(Input data)

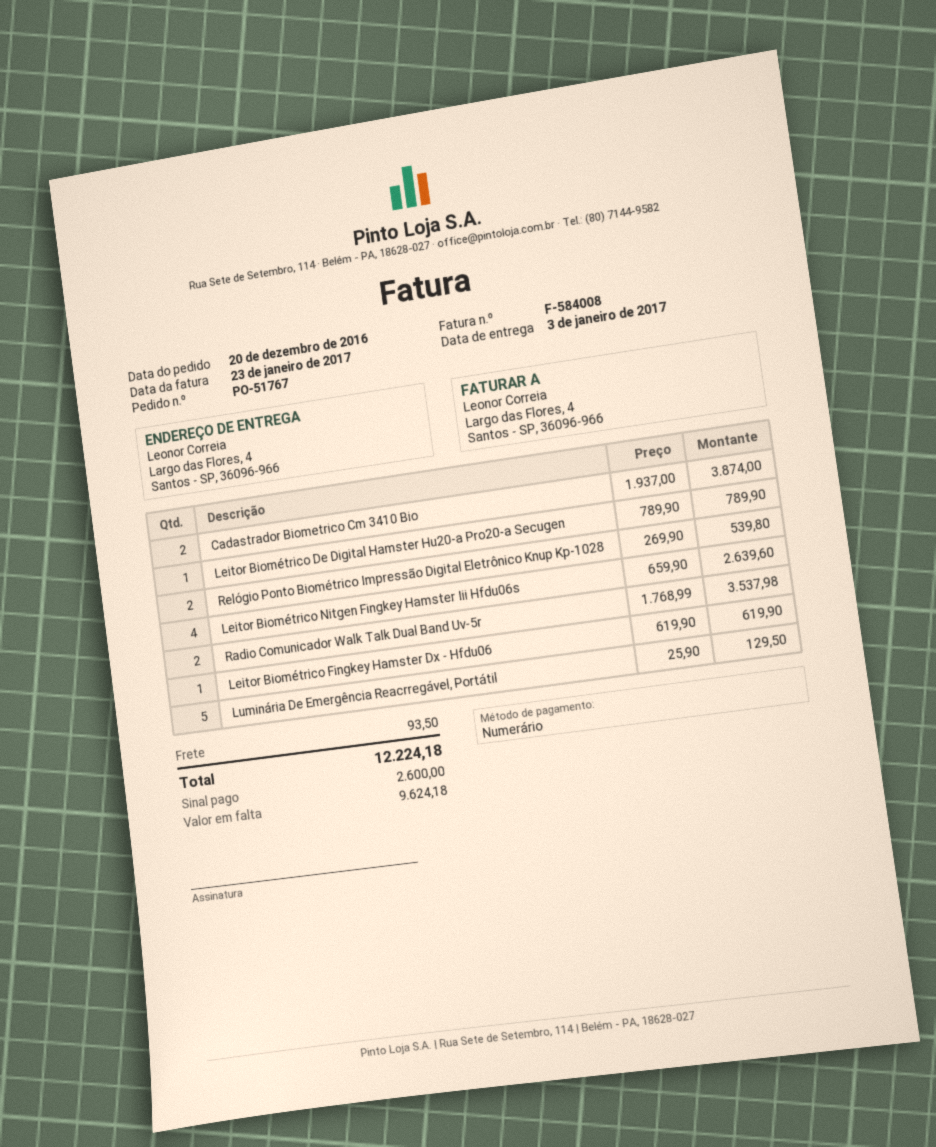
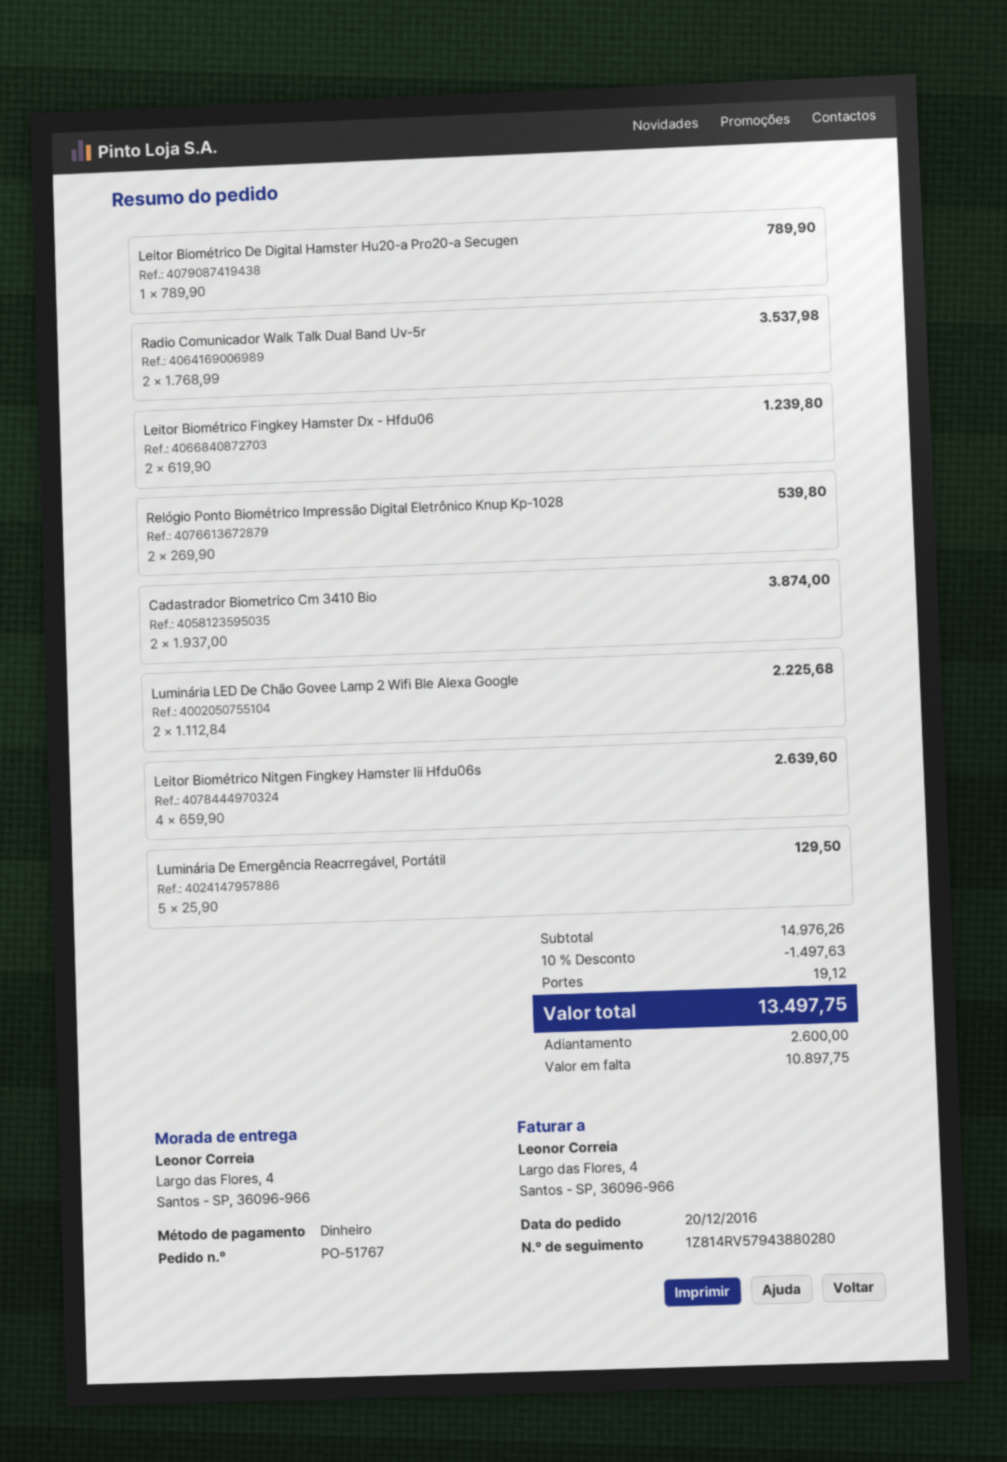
Leitor Biométrico Fingkey Hamster Dx - Hfdu06: 1 x 619.90 = 619.90 -> 2 x 619.90 = 1239.80
Luminária LED De Chão Govee Lamp 2 Wifi Ble Alexa Google: none -> 2 x 1112.84 = 2225.68
discount: none -> 10% = 1497.63
shipping: 93.50 -> 19.12
total: 12224.18 -> 13497.75
balance: 9624.18 -> 10897.75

(End Input data)

▶ **Task**: Start at the line containing "discount: none -> 10% = 1497.63" and transcribe through the end of the entries. Please keep both ends and add nothing.

▶ **Exercise response**:
discount: none -> 10% = 1497.63
shipping: 93.50 -> 19.12
total: 12224.18 -> 13497.75
balance: 9624.18 -> 10897.75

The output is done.